• _GIVEN DATA_
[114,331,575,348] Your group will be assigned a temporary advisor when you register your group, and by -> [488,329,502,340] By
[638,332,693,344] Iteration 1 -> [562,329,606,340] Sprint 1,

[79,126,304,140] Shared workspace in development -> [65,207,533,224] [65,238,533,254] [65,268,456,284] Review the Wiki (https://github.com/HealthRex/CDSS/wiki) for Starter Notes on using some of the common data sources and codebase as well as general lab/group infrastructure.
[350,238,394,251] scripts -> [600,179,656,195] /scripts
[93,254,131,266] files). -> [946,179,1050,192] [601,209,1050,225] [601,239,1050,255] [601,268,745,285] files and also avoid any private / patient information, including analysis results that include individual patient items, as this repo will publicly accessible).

==

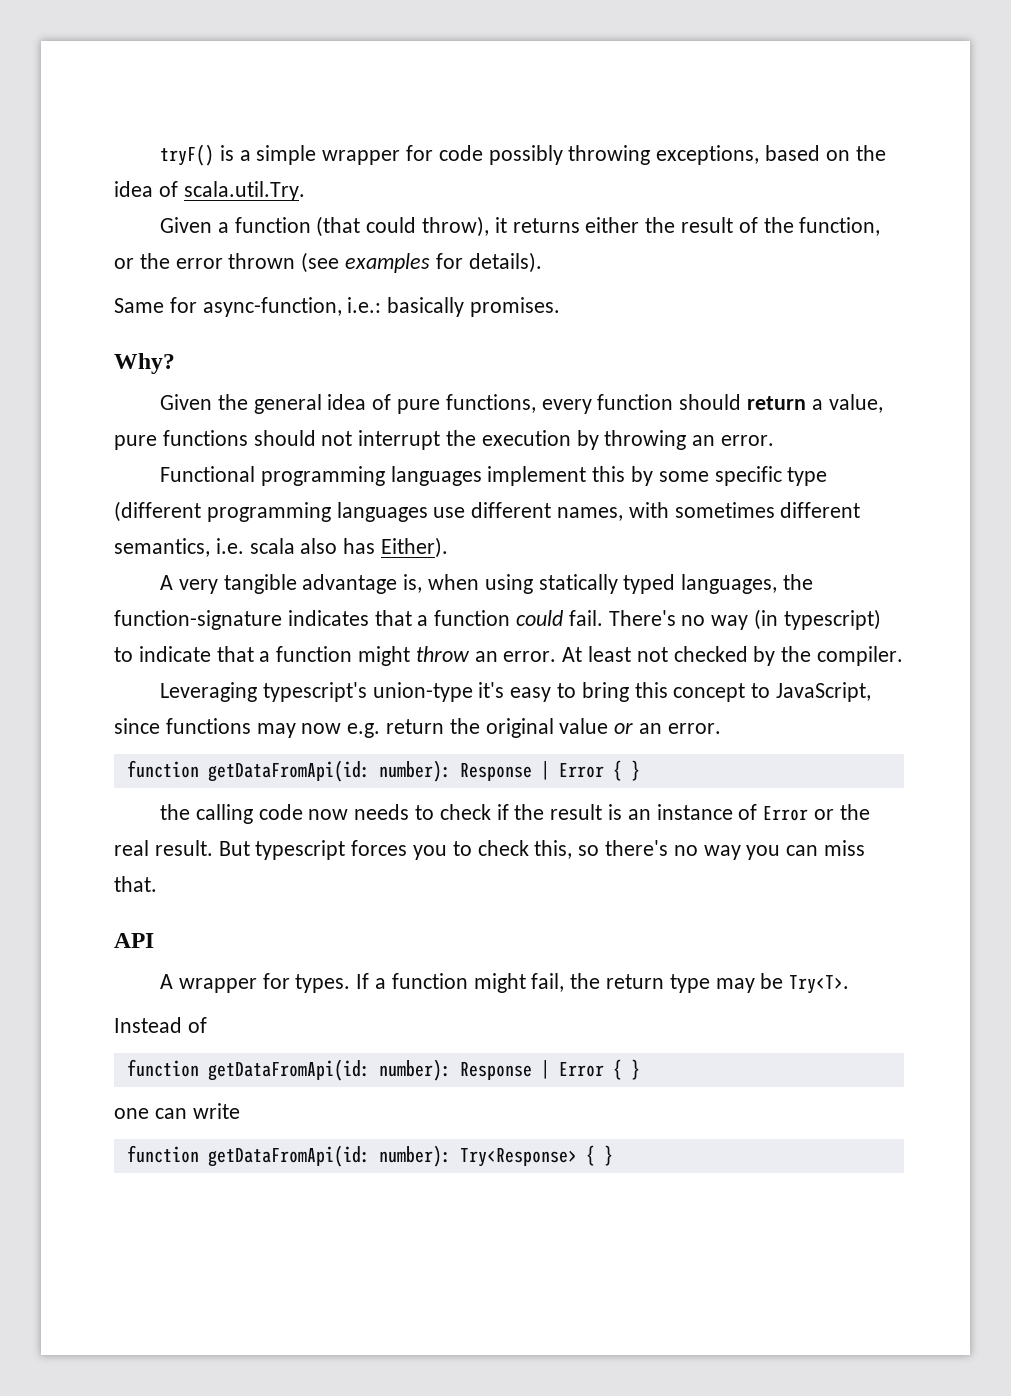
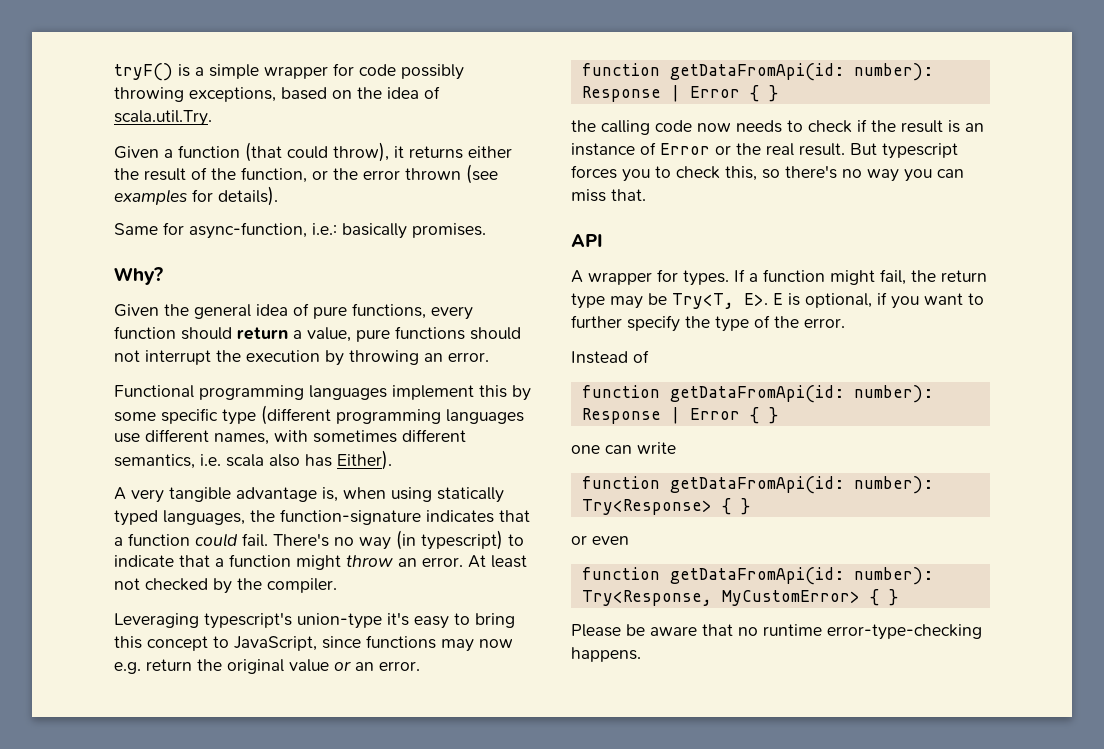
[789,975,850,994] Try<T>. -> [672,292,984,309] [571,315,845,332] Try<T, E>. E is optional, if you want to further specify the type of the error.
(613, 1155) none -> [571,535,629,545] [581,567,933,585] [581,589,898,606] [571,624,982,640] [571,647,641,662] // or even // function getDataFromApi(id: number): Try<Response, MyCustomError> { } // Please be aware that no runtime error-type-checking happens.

--

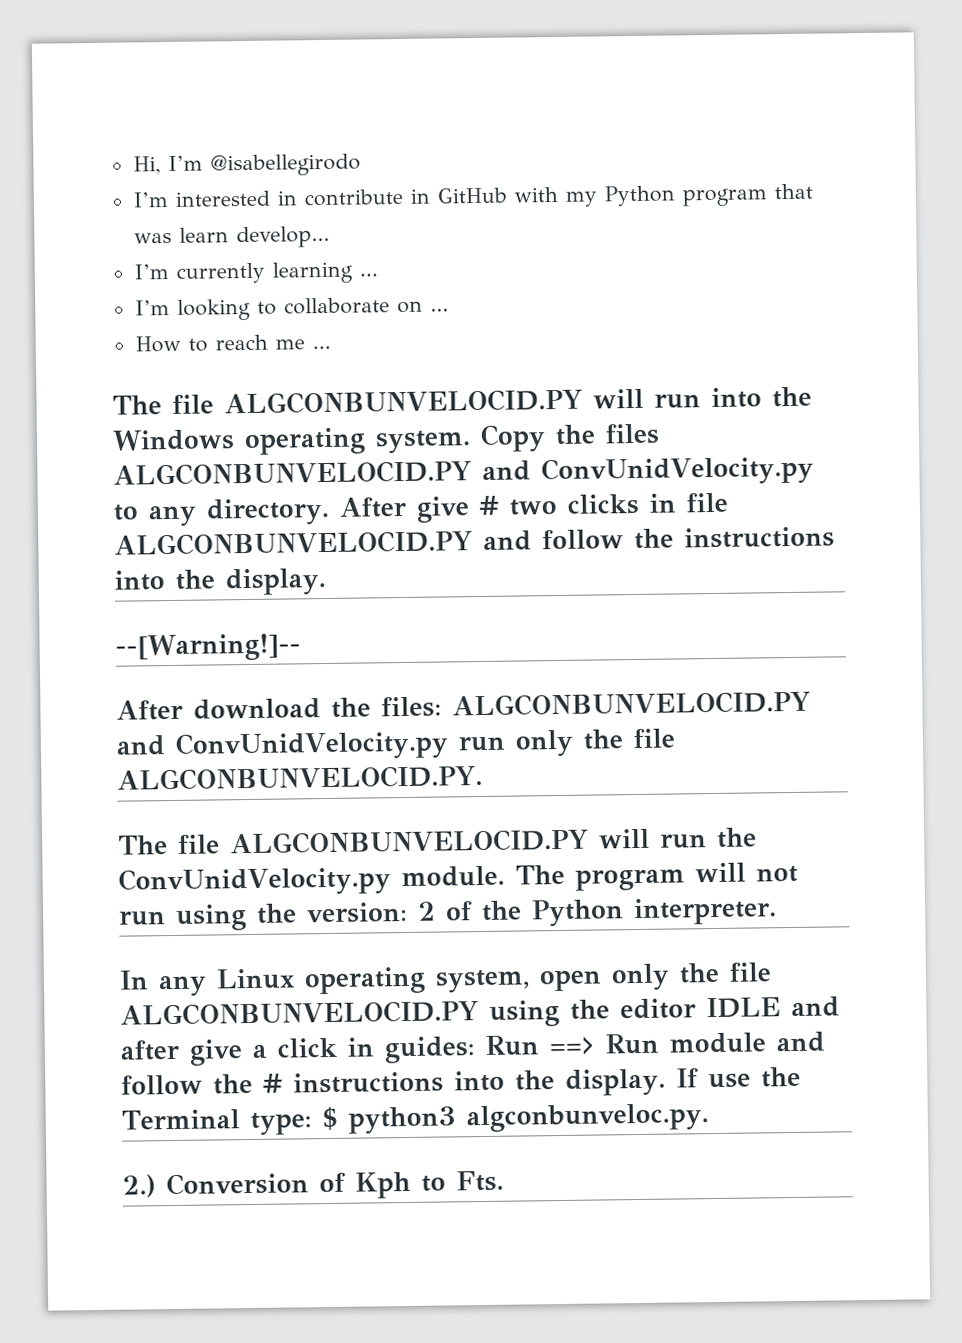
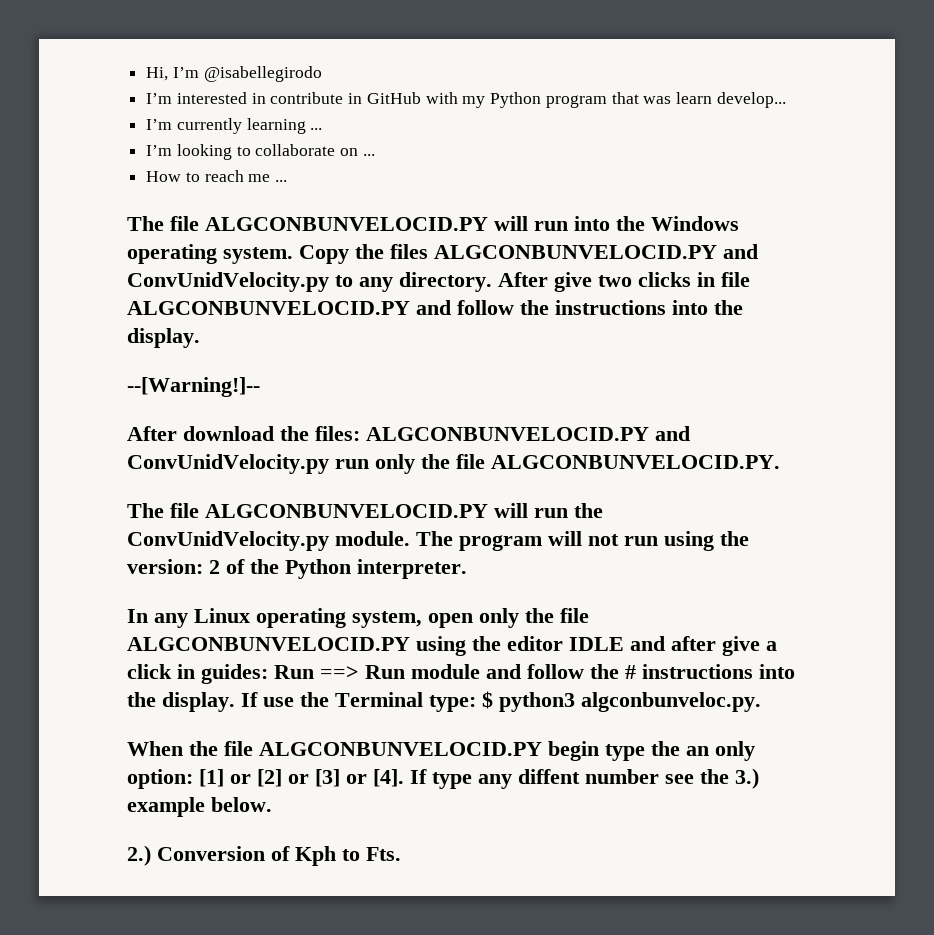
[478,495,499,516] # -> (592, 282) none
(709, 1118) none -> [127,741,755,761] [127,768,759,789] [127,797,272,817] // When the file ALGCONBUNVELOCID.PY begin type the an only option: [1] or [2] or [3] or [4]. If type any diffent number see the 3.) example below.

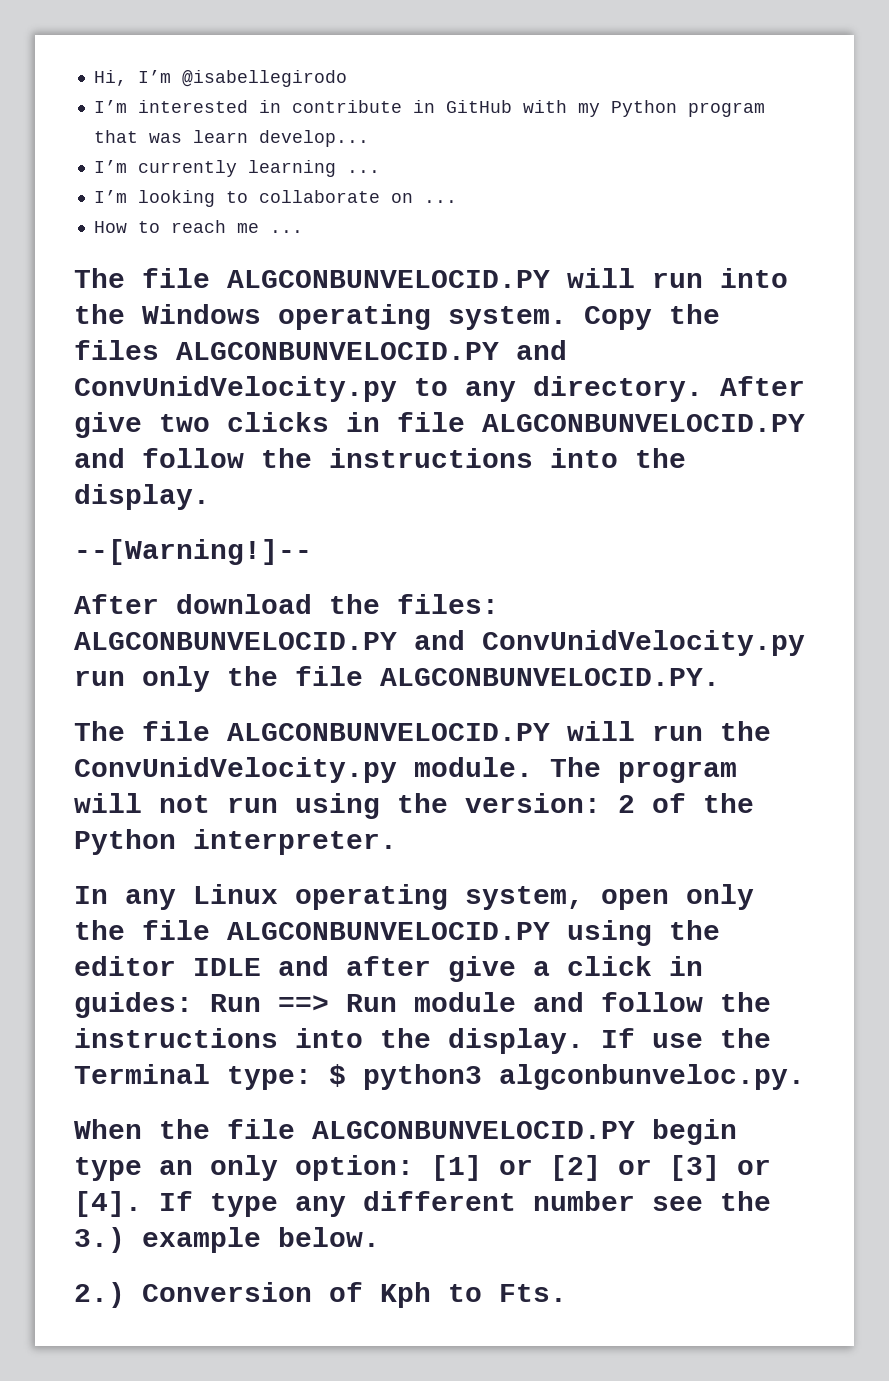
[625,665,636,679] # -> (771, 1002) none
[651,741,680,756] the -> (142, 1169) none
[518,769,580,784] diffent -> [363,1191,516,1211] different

• _ACTIVITY_
Going down the listing above, begin printing at the line with "[625,665,636,679] # -> (771, 1002) none" and finish with the line with "[518,769,580,784] diffent ->", exactly as they appear.

• _SOLUTION FOR THIS EXERCISE_
[625,665,636,679] # -> (771, 1002) none
[651,741,680,756] the -> (142, 1169) none
[518,769,580,784] diffent -> [363,1191,516,1211] different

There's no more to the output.